Everything from the line containing "Maskinskruv Kullerförsänkt MKFX Z DIN 966 A4 Z M2.5X5: 11" through the last line of the material must be restated word for word, and only that.

[Supplied records — start]

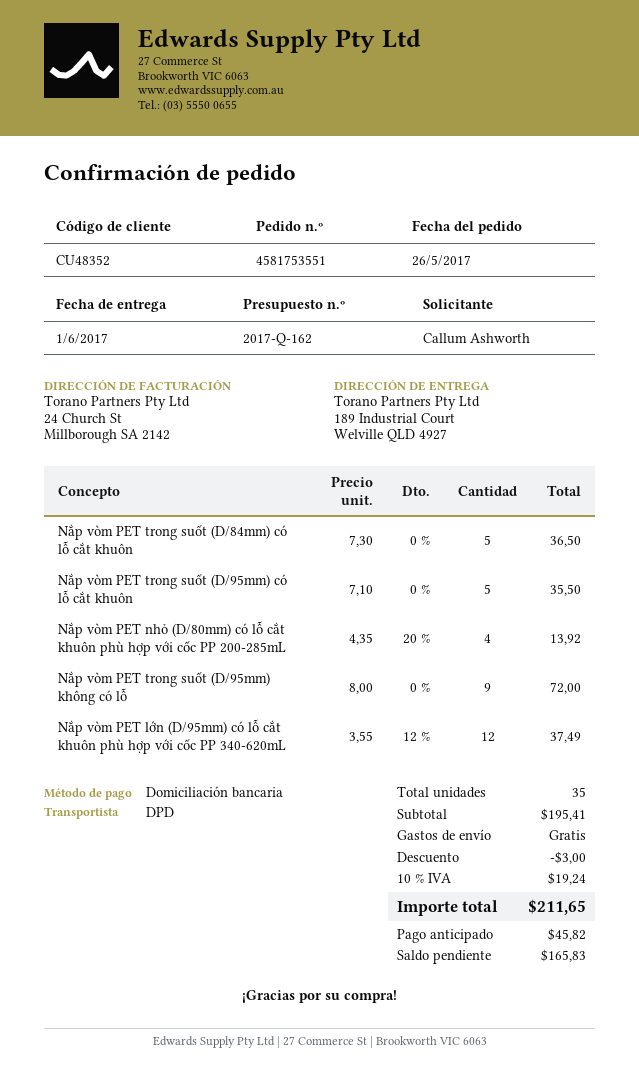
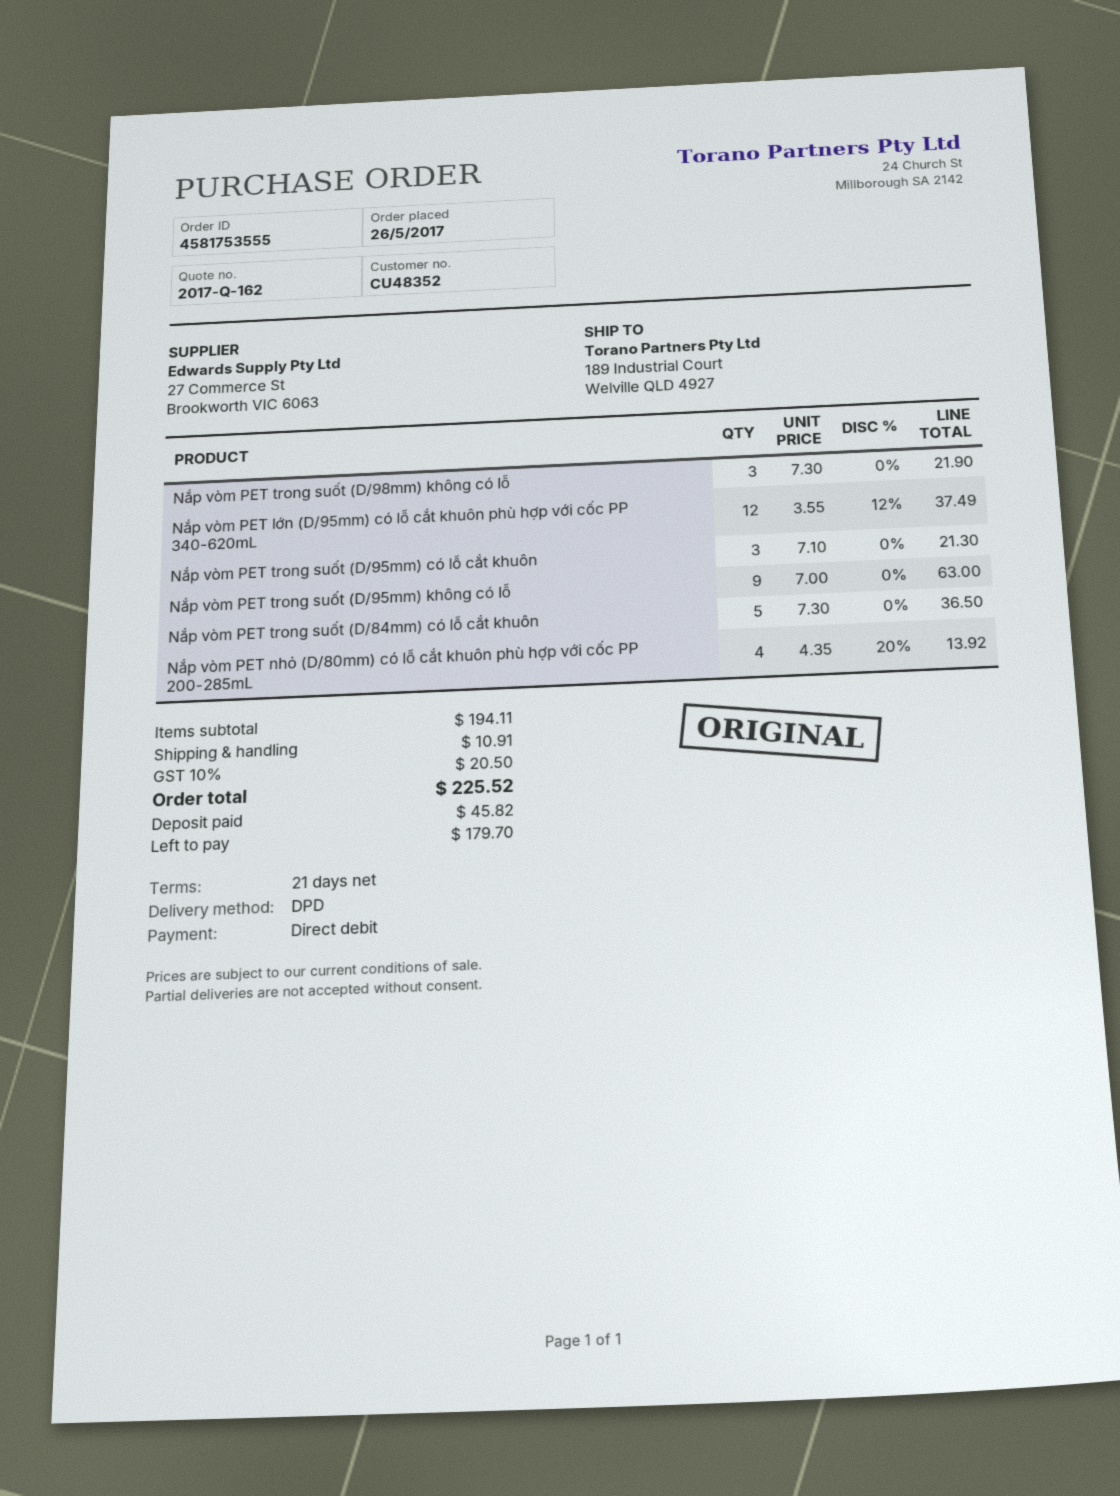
order number: 4581753551 -> 4581753555
Nắp vòm PET trong suốt (D/95mm) có lỗ cắt khuôn: 5 x 7.10 = 35.50 -> 3 x 7.10 = 21.30
Nắp vòm PET trong suốt (D/95mm) không có lỗ: 9 x 8.00 = 72.00 -> 9 x 7.00 = 63.00
Nắp vòm PET trong suốt (D/98mm) không có lỗ: none -> 3 x 7.30 = 21.90
subtotal: 195.41 -> 194.11
discount: 3.00 -> none
shipping: 0.00 -> 10.91
tax: 10% = 19.24 -> 10% = 20.50
total: 211.65 -> 225.52
balance: 165.83 -> 179.70

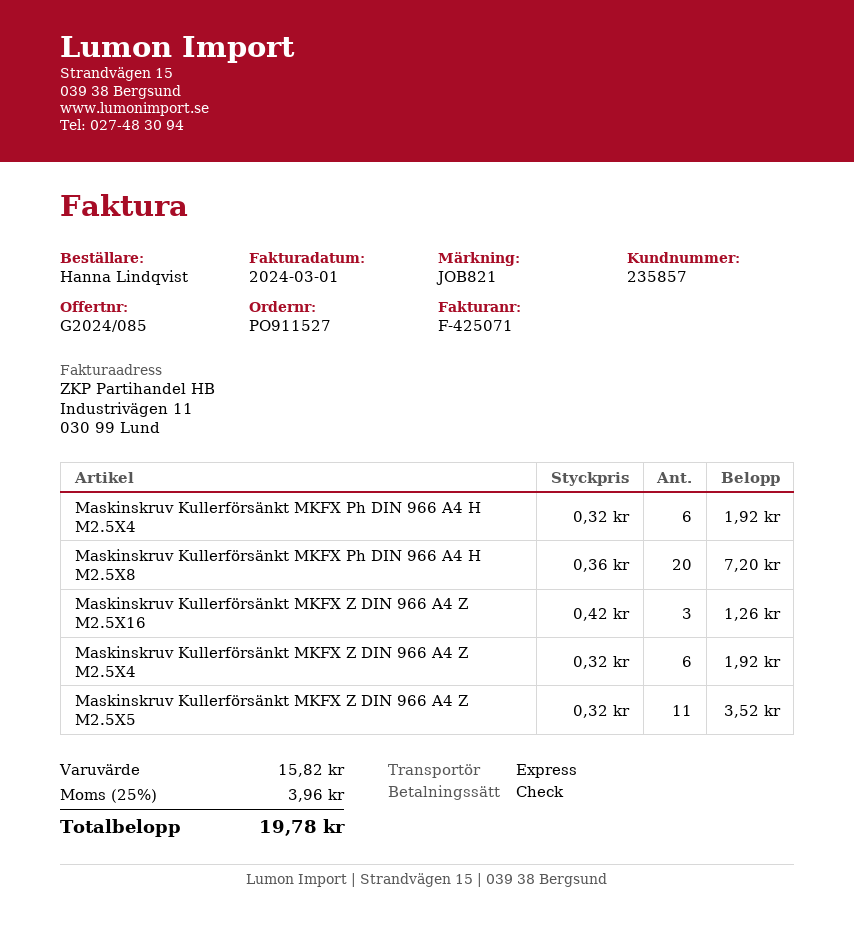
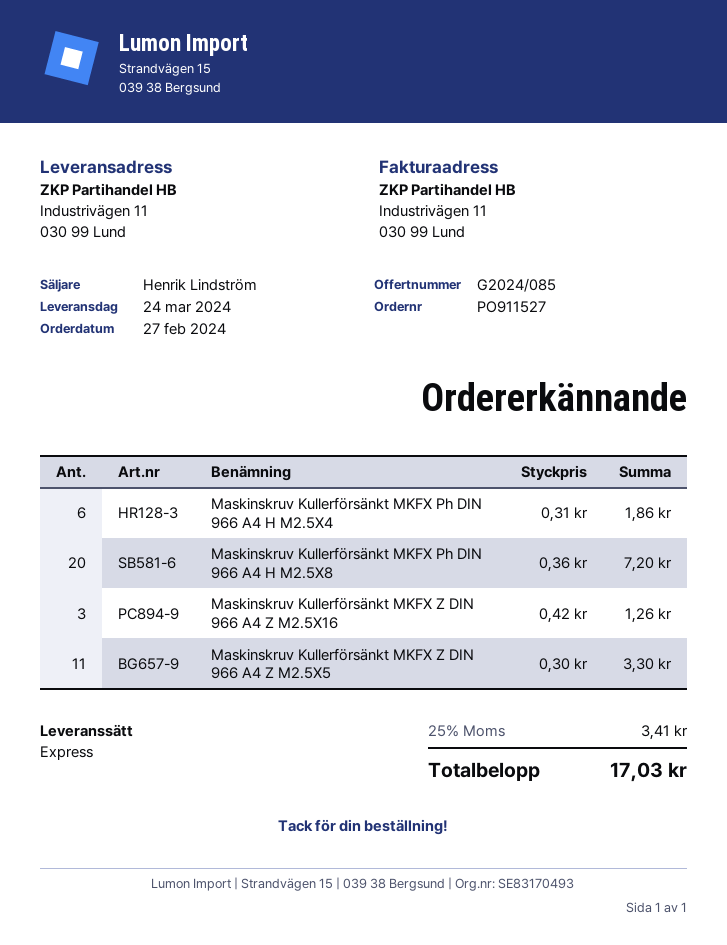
Maskinskruv Kullerförsänkt MKFX Ph DIN 966 A4 H M2.5X4: 6 x 0.32 = 1.92 -> 6 x 0.31 = 1.86
Maskinskruv Kullerförsänkt MKFX Z DIN 966 A4 Z M2.5X4: 6 x 0.32 = 1.92 -> none
Maskinskruv Kullerförsänkt MKFX Z DIN 966 A4 Z M2.5X5: 11 x 0.32 = 3.52 -> 11 x 0.30 = 3.30
tax: 25% = 3.96 -> 25% = 3.41
total: 19.78 -> 17.03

[Supplied records — finish]

Reply:
Maskinskruv Kullerförsänkt MKFX Z DIN 966 A4 Z M2.5X5: 11 x 0.32 = 3.52 -> 11 x 0.30 = 3.30
tax: 25% = 3.96 -> 25% = 3.41
total: 19.78 -> 17.03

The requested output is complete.